One program allowed tribal members to draw $1,200 to $1,500 per year to help pay for utilities.
Another program set up family accounts for tribal members from the time they were children. At age 18, tribal members can begin spending the funds, which with interest typically reached $10,000. The funds could be used to purchase things such as vehicles, home furnishings and computers.
In each program, tribal members were required to submit bills and invoices to receive payment for utilities or from the family plan account.
Initially, the fraudulent checks were falsely attributed to the utility benefits or family plan accounts of tribal members who did not request or receive the fraudulent checks. Later, the fraudulent checks were generated without being attributed to any tribal member. Several of the people who received the fraudulent checks were not tribal members and were not entitled to any tribal benefits.
In other instances, the Financial Service Department employees caused embezzled tribal funds to be sent via Western Union to recipients who would then provide a portion of the money to the employee who sent the wire. In some instances, embezzled tribal funds were wired to inmates with the Federal Bureau of Prisons who were not Ute Mountain Ute tribal members or entitled to any tribal funds.
Court documents said more than one financial department employee was involved in the scheme, including Oraleigh Jaramillo.
The criminal investigation began in 2016 after a financial audit of the tribe.
In federal financial fraud cases, an asset forfeiture division seizes items purchased with the stolen money. The recovered equity is then used to reimburse the victim.
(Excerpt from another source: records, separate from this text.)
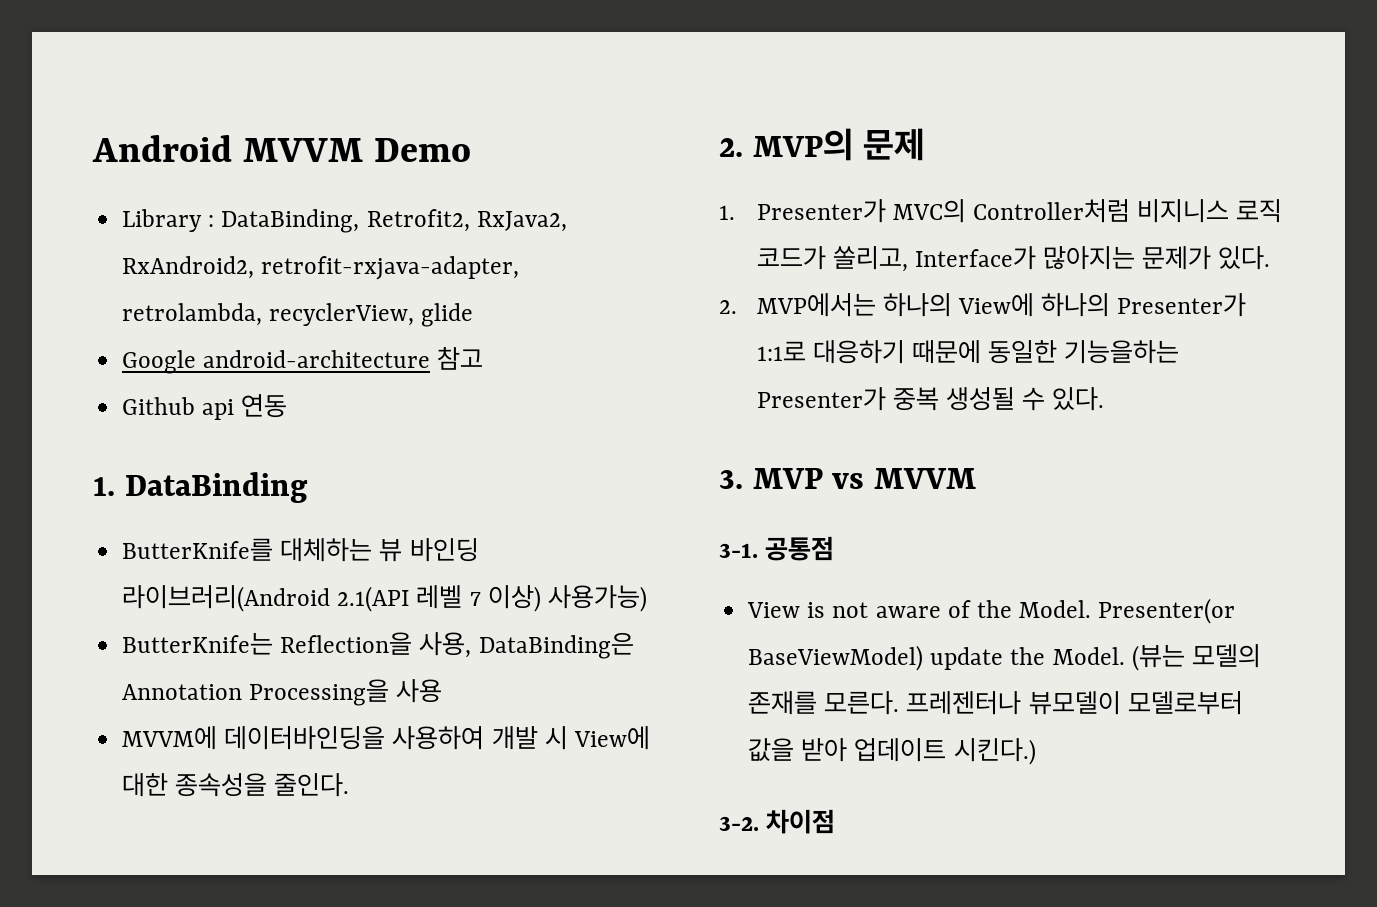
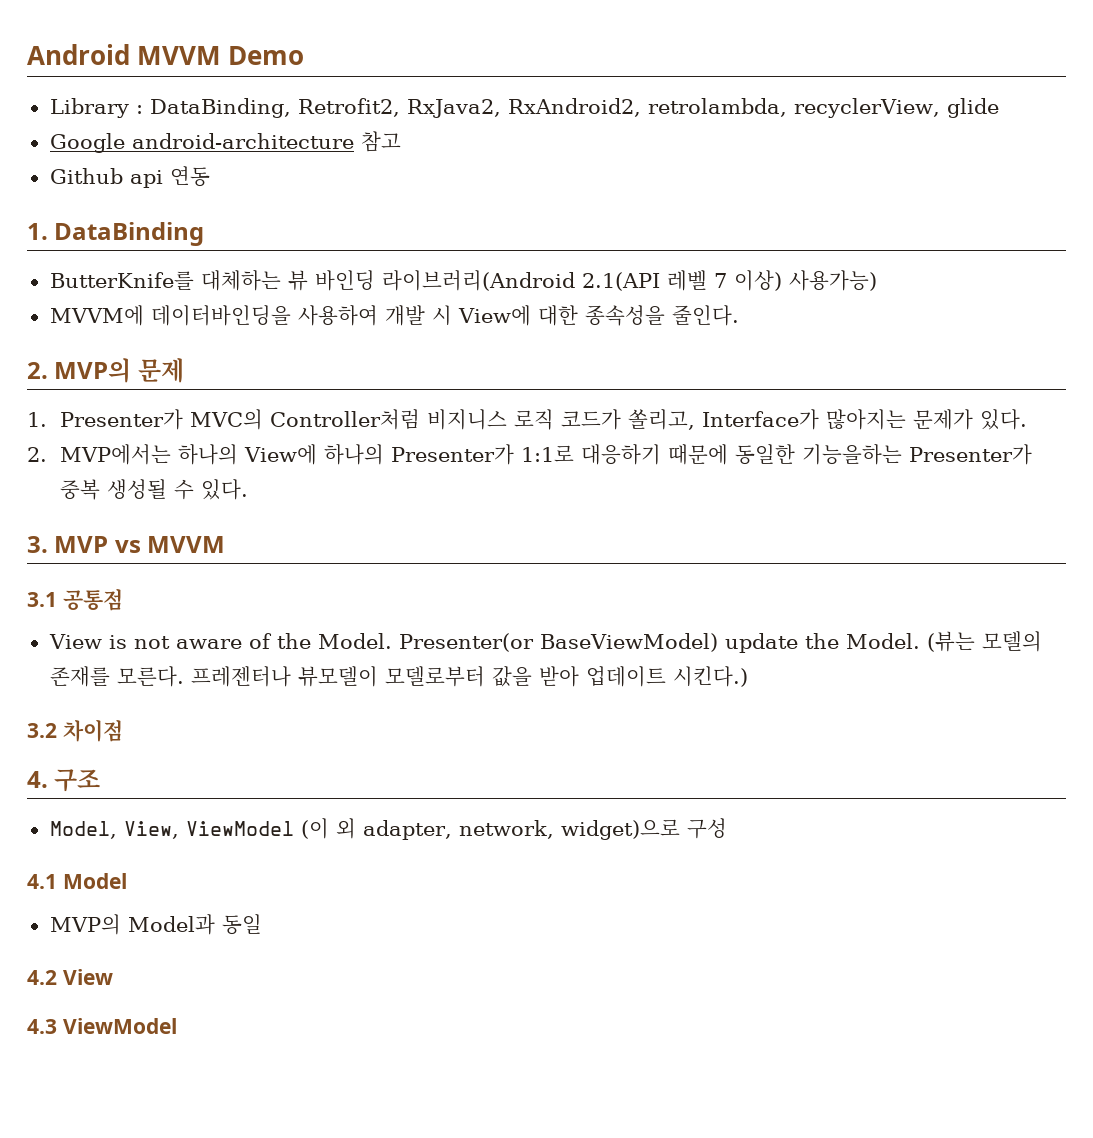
- Library : DataBinding, Retrofit2, RxJava2, RxAndroid2, retrofit-rxjava-adapter, retrolambda, recyclerView, glide
+ Library : DataBinding, Retrofit2, RxJava2, RxAndroid2, retrolambda, recyclerView, glide
- ButterKnife는 Reflection을 사용, DataBinding은 Annotation Processing을 사용
- 3-1. 공통점
+ 3.1 공통점
- 3-2. 차이점
+ 3.2 차이점
+ 4. 구조
+ Model, View, ViewModel (이 외 adapter, network, widget)으로 구성
+ 4.1 Model
+ MVP의 Model과 동일
+ 4.2 View
+ 4.3 ViewModel

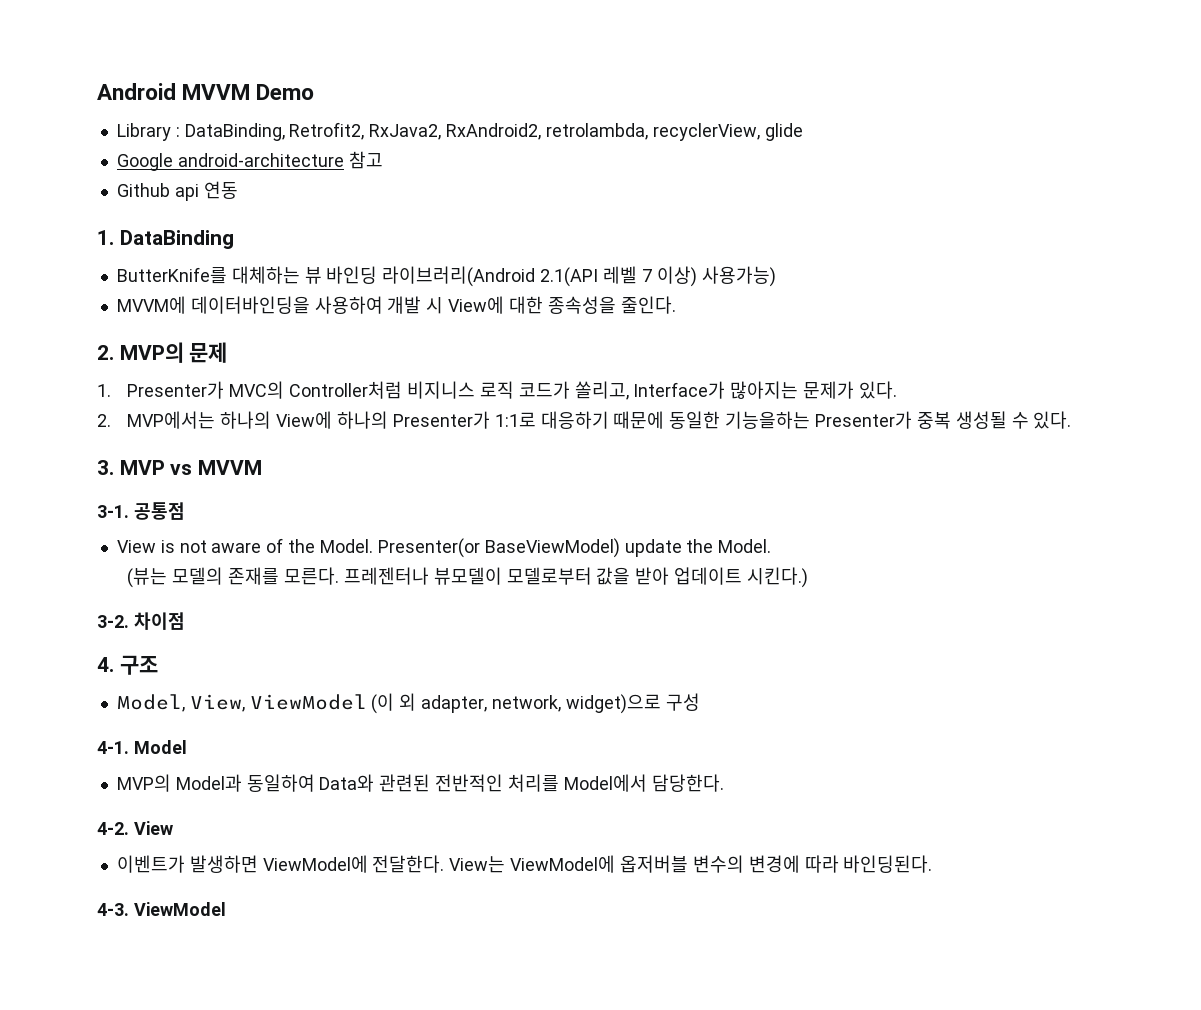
- 3.1 공통점
+ 3-1. 공통점
- Presenter(or BaseViewModel) update the Model. (뷰는 모델의 존재를 모른다.
+ Presenter(or BaseViewModel) update the Model.
+ (뷰는 모델의 존재를 모른다.
- 3.2 차이점
+ 3-2. 차이점
- 4.1 Model
+ 4-1. Model
- MVP의 Model과 동일
- 4.2 View
- 4.3 ViewModel
+ MVP의 Model과 동일하여 Data와 관련된 전반적인 처리를 Model에서 담당한다.
+ 4-2. View
+ 이벤트가 발생하면 ViewModel에 전달한다. View는 ViewModel에 옵저버블 변수의 변경에 따라 바인딩된다.
+ 4-3. ViewModel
In December, the U.S. attorney’s office announced that seven people from Towaoc had been charged in a check cashing and wire transfer case that withdrew $17,599 from the Ute Mountain Ute tribal fund. Most were tribal members.
In January, six of the seven were charged with additional money laundering and embezzlement crimes along with two other individuals. Those eight people pleaded guilty this week.
This case was investigated by the FBI and IRS. The case is being prosecuted by Pegeen D. Rhyne, assistant U.S. attorney.
In December, Peter Ortego, general counsel for the Ute Mountain Ute tribe, said that any staff member believed to be involved in the fraud scheme was fired, and safeguards were being implemented, he said.
Tribe members have suspected foul play for more than two years.
On Oct. 2, 2015, The Journal reported that the U.S. Department of Justice was investigating a case on the Ute Mountain Ute reservation in Towaoc, but the agency provided no additional details.
Two days earlier, a Ute Mountain Ute tribal member told a Journal reporter on the condition of anonymity that several finance department employees were escorted from their offices in the afternoon by “security.” The tribal member said the investigation centered on “misuse of funds.”
In March 2016, Ute Mountain Ute tribal members told The Journal that a petition was being circulated for a referendum calling for an independent investigation about whether there has been “misuse of funds at the tribal finance department.”
The referendum reviewed by The Journal also called for “tribal members and officials involved in financial corruption be removed from office.” It demanded that “a complete accountability and report of the tribal financial expenditure be subject to public inspection and review.”
The petition began circulating in October 2015 after witnesses reported that security officials had escorted several finance department staff out of the tribal government complex. Two-thirds of the required number of signatures had been obtained, but had not been verified by election officials, according to a tribal member who spoke on condition of anonymity. The referendum was soon dropped.